Sudáfrica, que ha crecido en su juego durante el torneo, dispuso en realidad de las opciones más claras del primer tiempo, en el que Casillas tuvo que trabajar casi más que en todo el torneo. Una vez más, sin embargo, el equipo anfitrión demostraba que frente al arco le falta una buena dosis de instinto asesino.

España buscó más movilidad en la segunda mitad. El marcador podría haberse inclinado ya en su favor en el minuto 47, pero el tanto de Sergio Busquets, tras el rechace del arquero Itumeleng Khune a un remate de Villa, fue anulado por fuera de juego.

Era el primer aviso español.

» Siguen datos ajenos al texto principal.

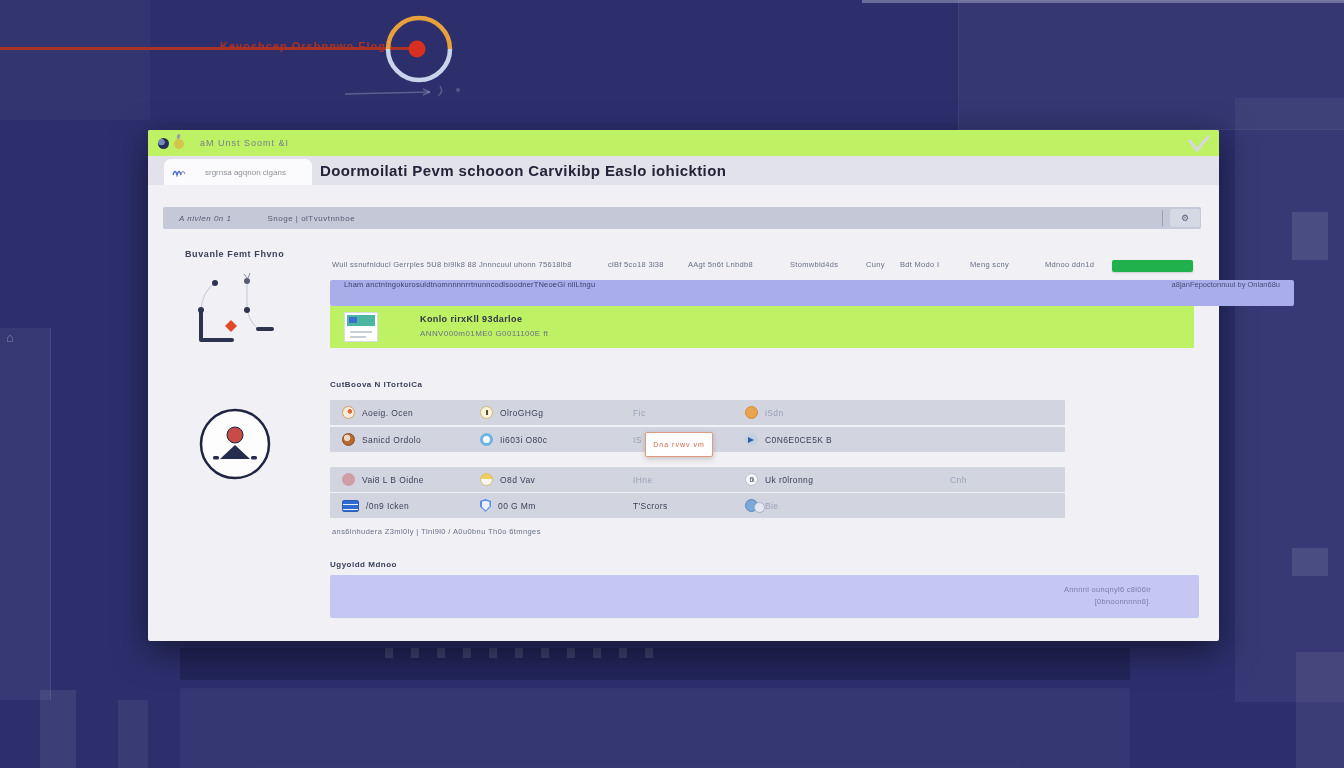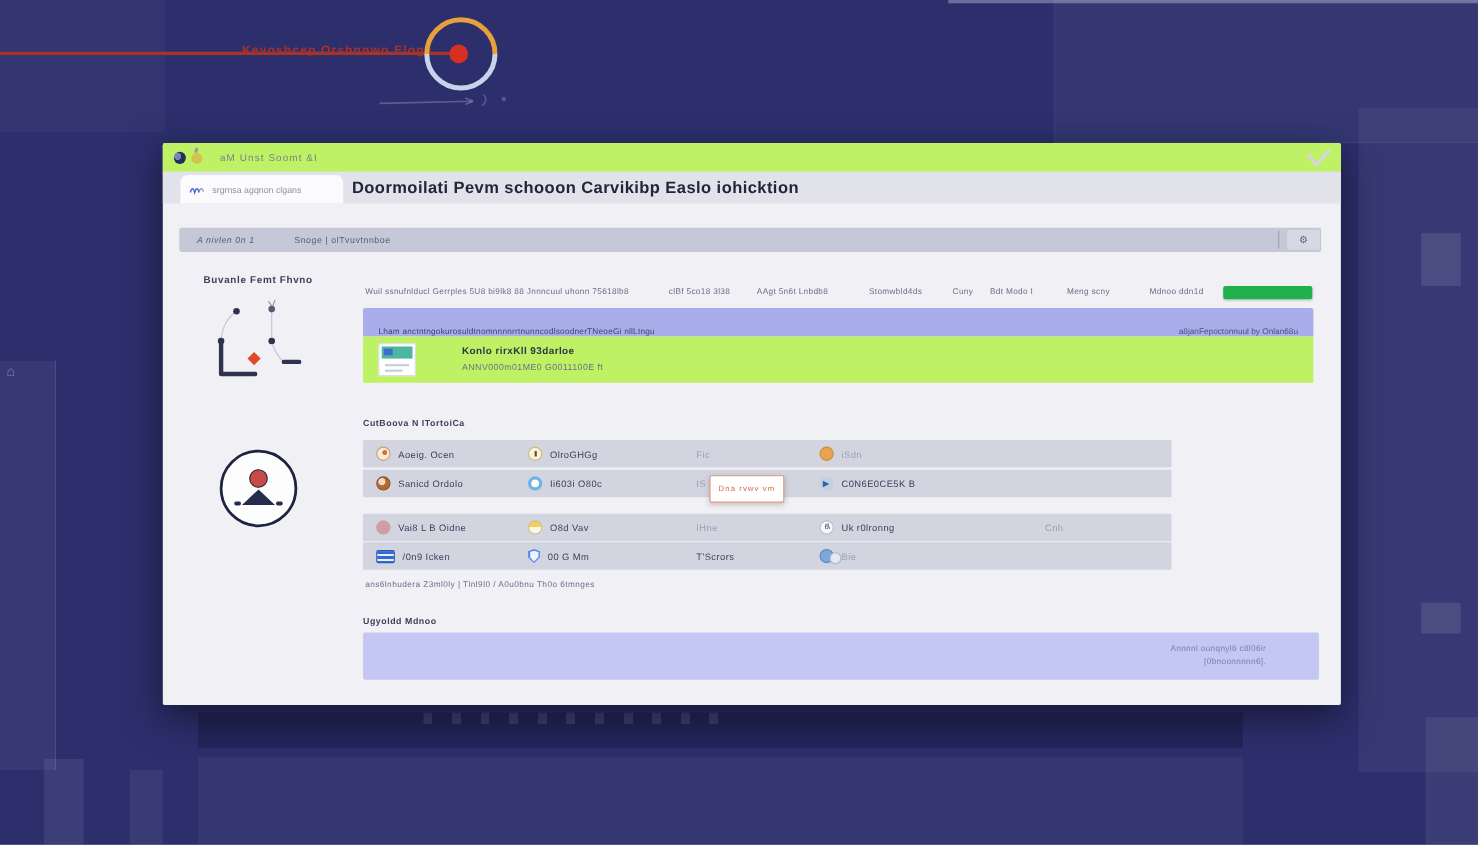--- a/index.html
+++ b/index.html
@@ -25,7 +25,7 @@
   .menu-text{position:absolute;left:52px;top:8px;font-size:9px;color:#7c7f8c;letter-spacing:1px;}
   .tabbar{position:absolute;left:0;top:26px;width:1071px;height:29px;background:#e2e2ea;}
   .tab{position:absolute;left:16px;top:3px;width:148px;height:26px;background:#fbfbfd;
-       border-radius:7px 7px 0 0;display:flex;align-items:center;gap:7px;padding-left:8px;box-sizing:border-box;}
+       border-radius:7px 7px 0 0;display:flex;align-items:center;gap:19px;padding-left:8px;box-sizing:border-box;}
   .tab-label{font-size:8px;color:#8e909c;white-space:nowrap;}
   .win-title{position:absolute;left:172px;top:32px;font-size:15px;font-weight:bold;
              color:#23233a;letter-spacing:0.4px;white-space:nowrap;}

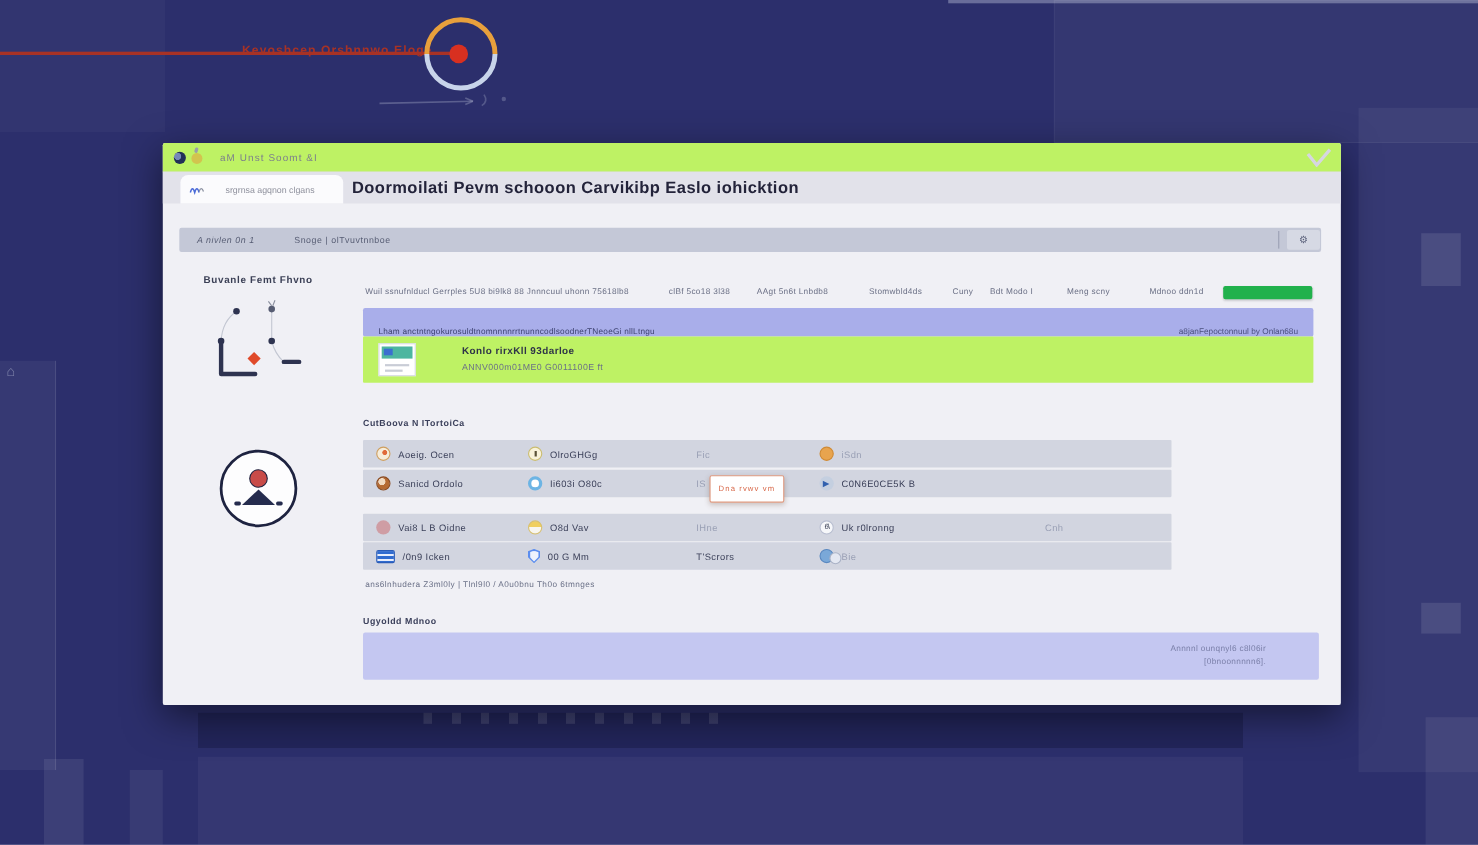--- a/index.html
+++ b/index.html
@@ -47,8 +47,8 @@
   .meta{position:absolute;font-size:7.5px;color:#6a6f85;white-space:nowrap;letter-spacing:0.3px;}
   .green-btn{position:absolute;left:964px;top:130px;width:81px;height:12px;background:#21b14c;
              border-radius:2px;box-shadow:0 1px 2px rgba(0,0,0,0.15);}
-  .banner{position:absolute;left:182px;top:150px;width:864px;height:26px;background:#a9aeea;
-          border-radius:2px;display:flex;align-items:flex-end;justify-content:space-between;
+  .banner{position:absolute;left:182px;top:150px;width:964px;height:26px;background:#a9aeea;
+          border-radius:2px;display:flex;align-items:flex-start;justify-content:space-between;
           padding:0 14px;box-sizing:border-box;}
   .banner .bl{font-size:7.5px;color:#3d4270;letter-spacing:0.2px;white-space:nowrap;overflow:hidden;}
   .banner .br{font-size:7.5px;color:#4a4f7e;white-space:nowrap;margin-left:20px;}

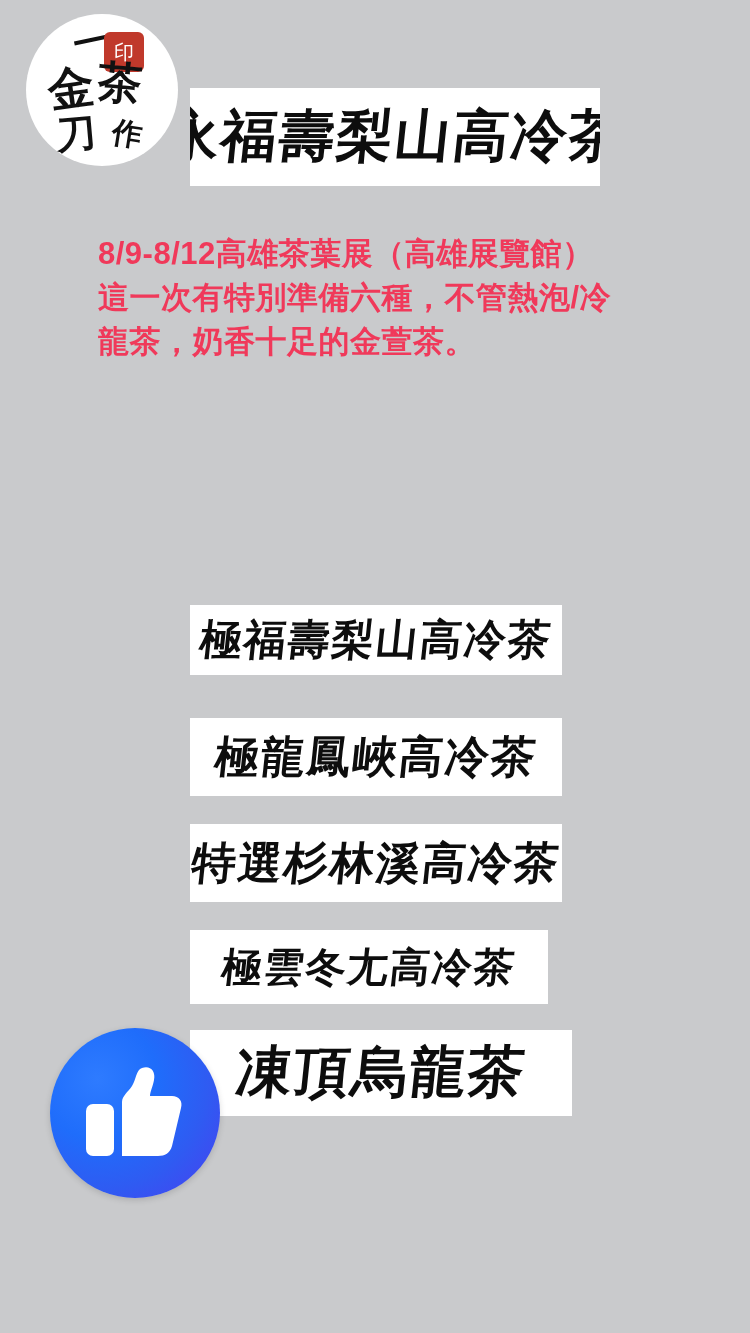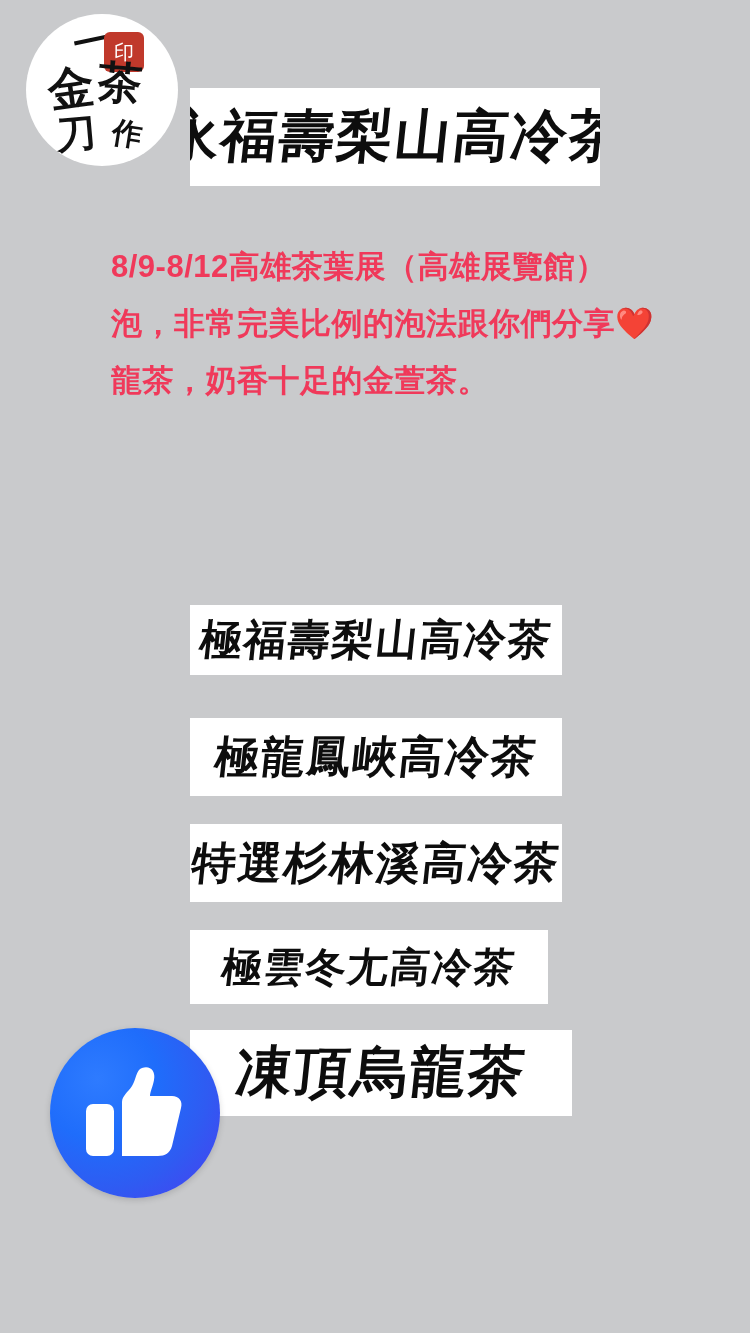--- a/index.html
+++ b/index.html
@@ -122,7 +122,7 @@
     letter-spacing: 0.5px;
   }
   #body-copy p {
-    margin: 13px;
+    margin: 0;
   }
 
   

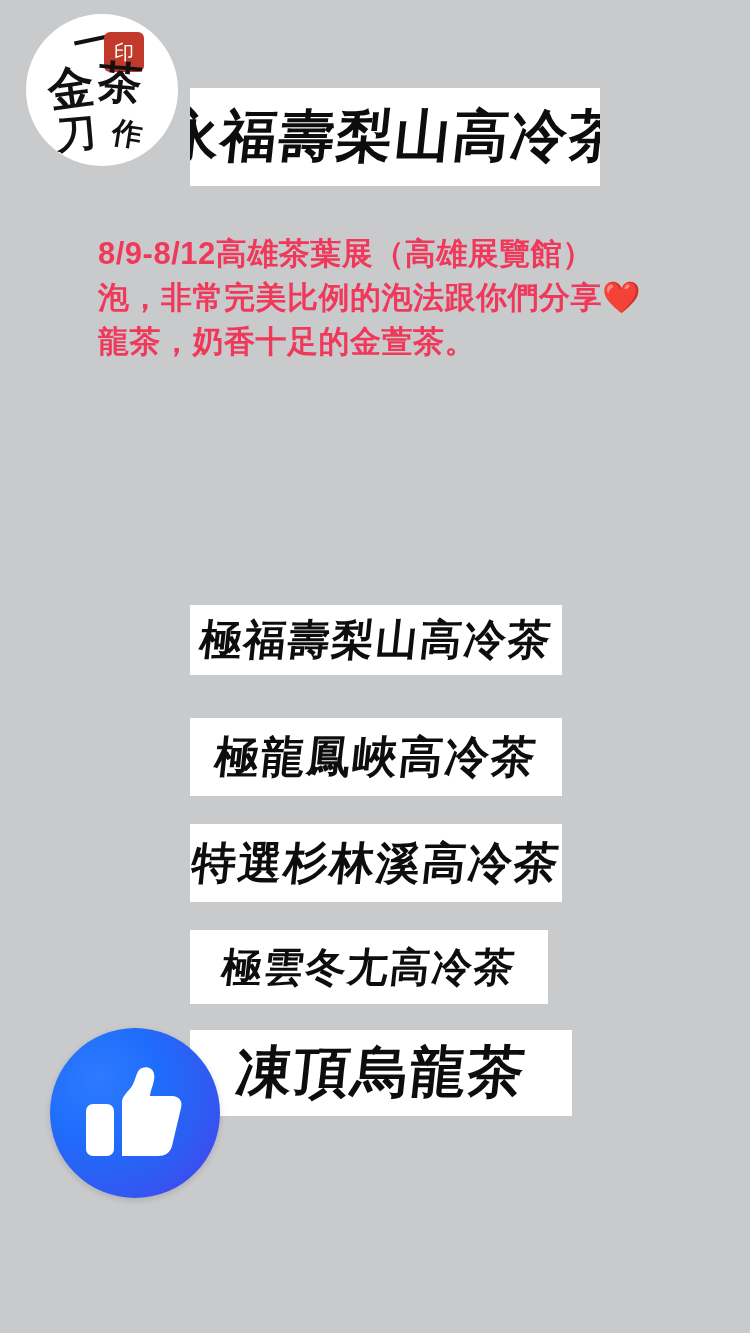--- a/index.html
+++ b/index.html
@@ -162,6 +162,7 @@
 
 <div id="body-copy">
   <p>8/9-8/12高雄茶葉展（高雄展覽館）</p>
+  <p>這一次有特別準備六種，不管熱泡/冷</p>
   <p>泡，非常完美比例的泡法跟你們分享❤️</p>
   <p>龍茶，奶香十足的金萱茶。</p>
 </div>

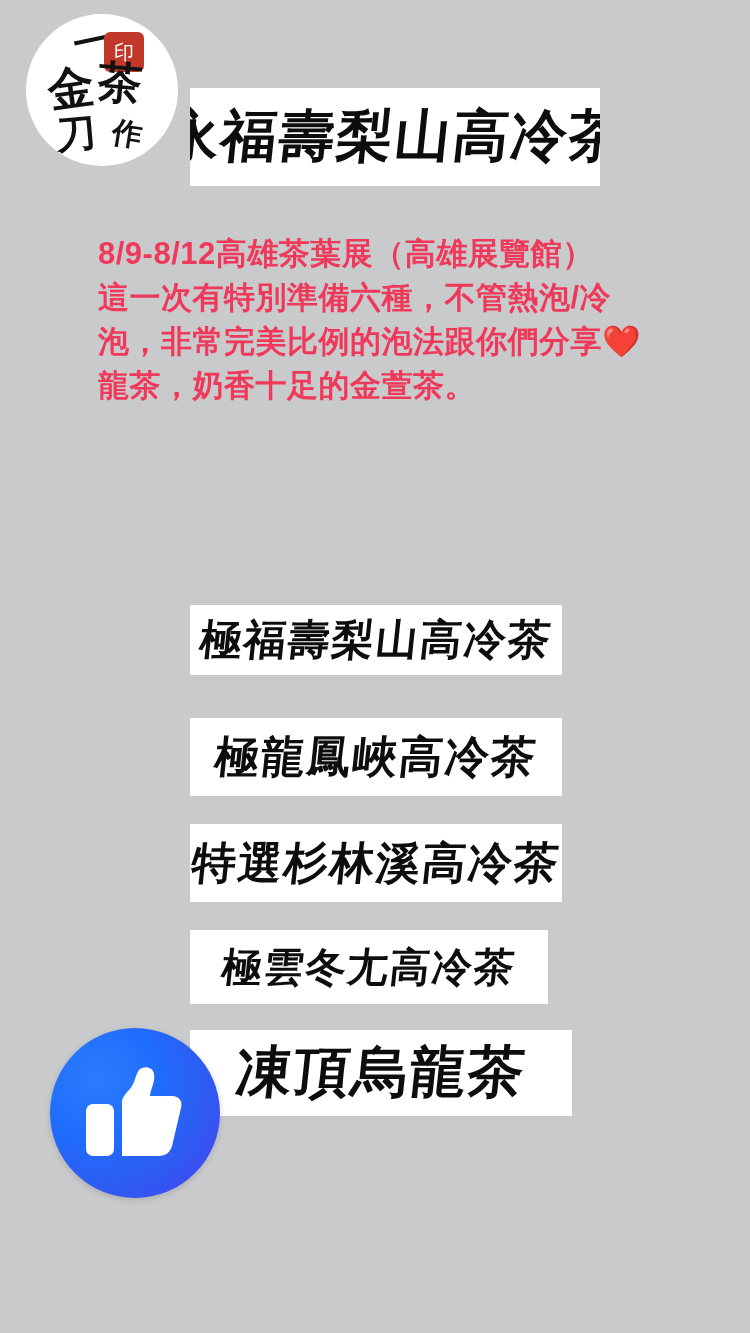--- a/index.html
+++ b/index.html
@@ -163,7 +163,6 @@
 <div id="body-copy">
   <p>8/9-8/12高雄茶葉展（高雄展覽館）</p>
   <p>這一次有特別準備六種，不管熱泡/冷</p>
-  <p>泡，非常完美比例的泡法跟你們分享❤️</p>
   <p>龍茶，奶香十足的金萱茶。</p>
 </div>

Del Bosque retiró a los dos delanteros titulares para dar entrada al atacante Dani Güiza y al centrocampista David Silva, que dieron inmediatamente más movilidad a la zona de ataque española.

Riera tuvo el 1-0 en sus botas tras una magnífica pared con Güiza, pero Khune reaccionó con muchos reflejos y detuvo su disparo, al igual que hizo poco después con otro de Santi Cazorla. Eran momentos de claridad en España, pero resultaron un espejismo.

Mphela, que apenas unos minutos antes había salido en sustitución de Steve Pienaar, recibió un balón a centro de Tshabalala en medio de los centrales españoles y fusiló a Casillas para el 1-0.

Faltaban menos de 20 minutos y la ansiedad se apoderó de nuevo de España, que después de 15 victorias seguidas y 35 partidos sin perder, estaba a punto de encajar su segunda derrota en cuatro días.

Del Bosque metió en el campo a Fernando Llorente, un delantero centro clásico en busca de los balones colgados al área. Pero fue Güiza quien vivió un minuto mágico.

Primero fue un balón a la media vuelta que se coló pegado al poste. Luego, un centro cerrado, en realidad demasiado cerrado para que nadie lo rematara, que sorprendió incluso al portero y tras golpear en el palo se metió en el arco.

Era, sin duda, un partido de imprevistos. Porque cuando el público abandonaba ya las gradas del estadio de Rustenburgo, cuando la decepción había enmudeció incluso las "vuvuzelas", llegó el torpedo de Mphela, un lanzamiento de falta desde 35 metros que se introdujo como un obús por la escuadra derecha de Casillas. Habría prórroga, la primera del torneo.

El nueve sudafricano estaba dispuesto a demostrarle a Joel Santana que él es el hombre que debe ocupar la punta de ataque de los "Bafana Bafana". Mphela tuvo el tercero en un mano a mano con Casillas, pero el uno español le sacó el disparo con el pie.

Parker, que jugó mejor como segundo delantero, también obligó a Casillas a estirarse pocos minutos después. Pero con el partido roto y sin apenas centro del campo, el gol podía llegar en cualquier portería.

Fue Xabi Alonso, nada más iniciarse la segunda mitad del alargue, quien rompió la igualdad, gracias a una falta escorada que, sin que llegara ningún rematador, acabó dentro de la portería sudafricana. Ya no habría espacio a las sorpresas. España se quedó con el premio de consolación.